Replication of the genome in a dividing cell is a highly regulated process that takes place during a stage in the cell-cycle which is called the S-phase and can take several hours, depending on the organism. Generally speaking, each genomic locus is replicated at a specific time within the S-phase - its time of replication (ToR). It was recently shown that the replication structure of the genome consists of two types of regions: regions which are densely populated with origins of replication activated approximately at the same time and have constant ToR, and large replicons that do not contain active origins. In the latter the ToR changes gradually. ToR can be measured by hybridizing labeled DNA from S-phase cells on a DNA microarray, and comparing against DNA in non-replicating cells. In this work we present an algorithm called ARTO - Analysis of Replication Timing and Organization - that performs a piecewise-linear continuous segmentation of raw ToR measurements. The first step of ARTO is finding potential lines in a signal window using a modification of the Hough transform - a common computer vision technique. Based on these lines, we compute an approximation to the best segmentation in the window, using a dynamic programming procedure. ARTO outputs, for each genomic location, an estimate of its ToR as well as an assignment to a type of replication structure, which is its major benefit.

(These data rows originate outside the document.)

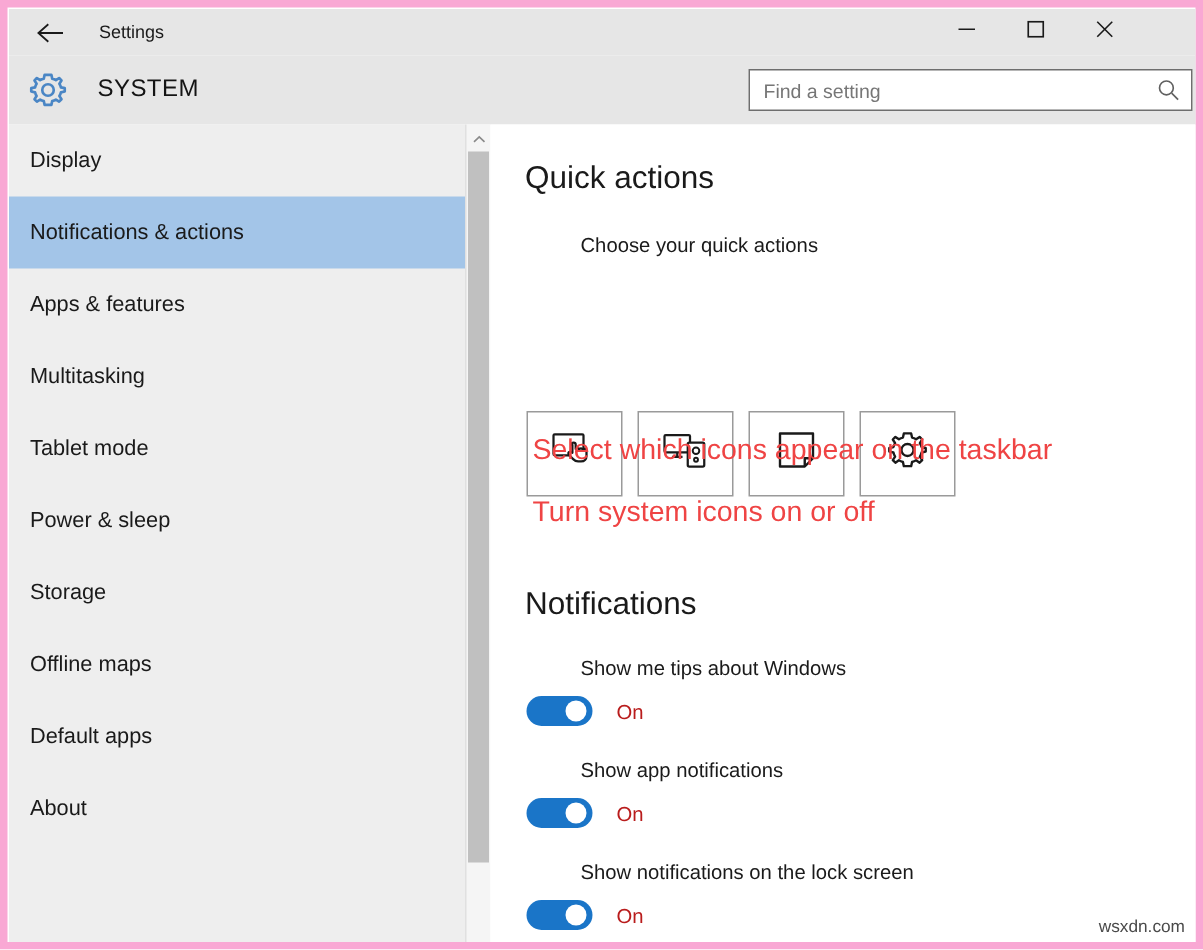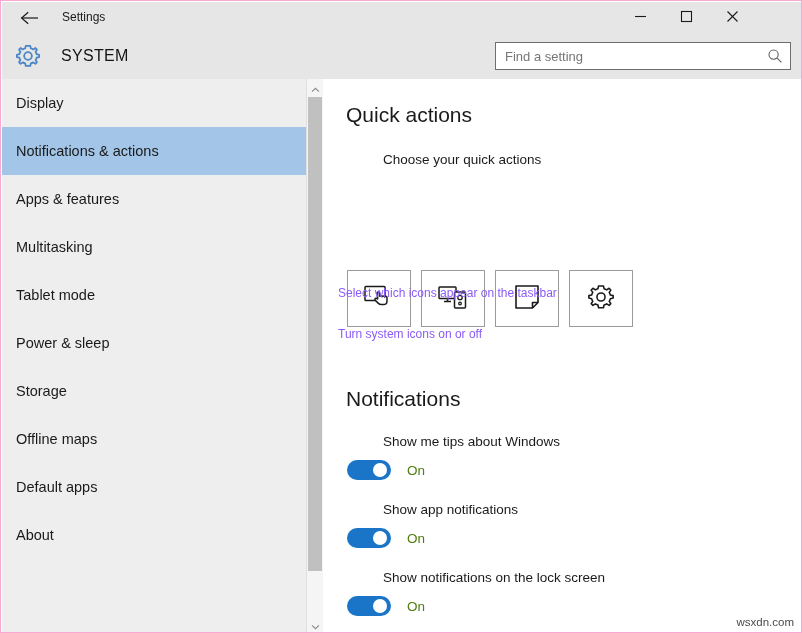--- a/index.html
+++ b/index.html
@@ -17,7 +17,7 @@
     width: 802px;
     height: 633px;
     background: #ffffff;
-    border: 1px solid #f9a8d4;
+    border: 5px solid #f9a8d4;
     overflow: hidden;
   }
 

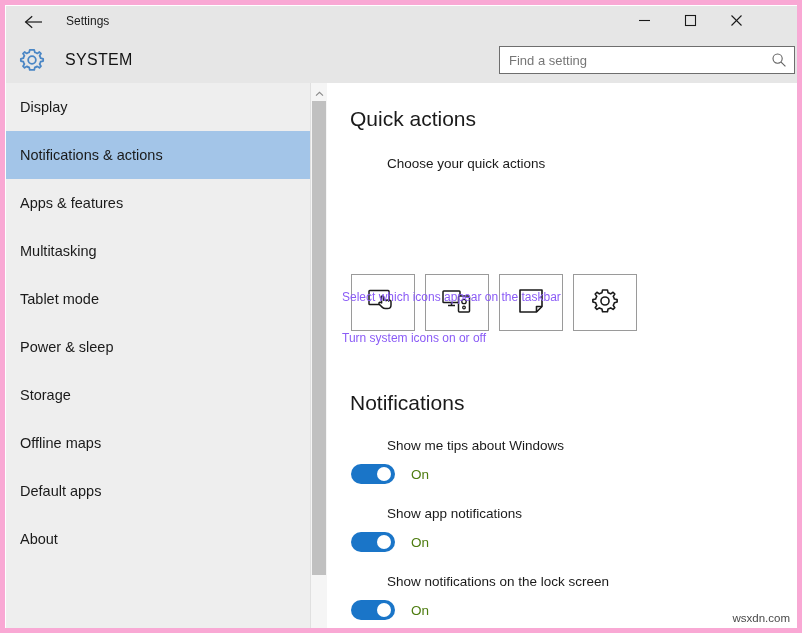--- a/index.html
+++ b/index.html
@@ -171,9 +171,9 @@
   }
   .link-text {
     position: absolute;
-    left: 15px;
-    font-size: 12px;
-    color: #8b5cf6;
+    left: 28px;
+    font-size: 19px;
+    color: #ef4444;
     cursor: pointer;
     text-decoration: none;
   }

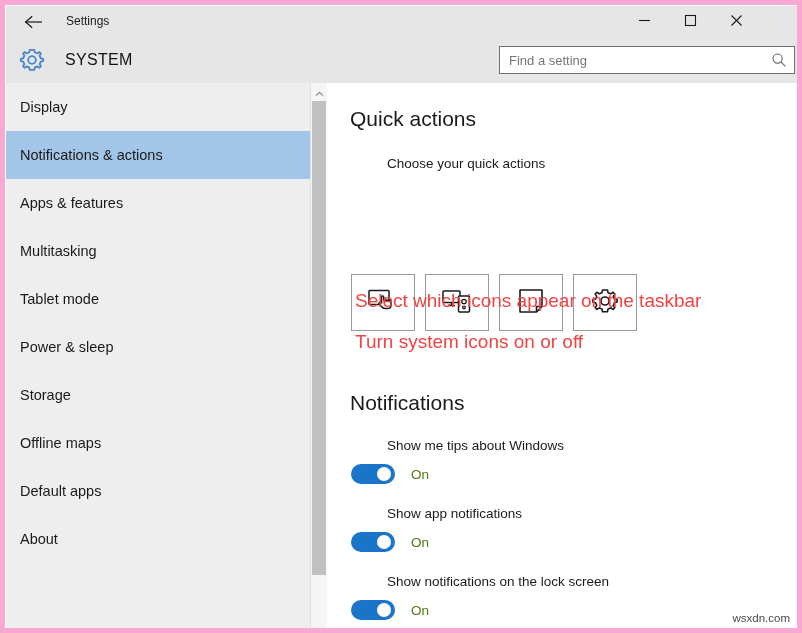--- a/index.html
+++ b/index.html
@@ -216,7 +216,7 @@
   .toggle-state {
     margin-left: 16px;
     font-size: 13.5px;
-    color: #4d7c0f;
+    color: #b91c1c;
   }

Using synthetic simulations we show that ARTO produces accurate results in both ToR estimation and replication structure assignment. Analysis of the results of applying our algorithm to six tissue types in human and mouse reveal correlation between ToR and genomic features such as open chromatin and association to the nuclear envelope. More importantly, our algorithm enables, for the first time, a genome-wide statistical analysis of the properties of the two types of genomic regions of replication. We found that the large replicons that do not contain active origins are associated with close chromatin environment, whereas transcribed regions, which are usually located in an open chromatin environment, have a tendency to reside in regions with several active origins. These findings may shed a light on the ToR regulation mechanism.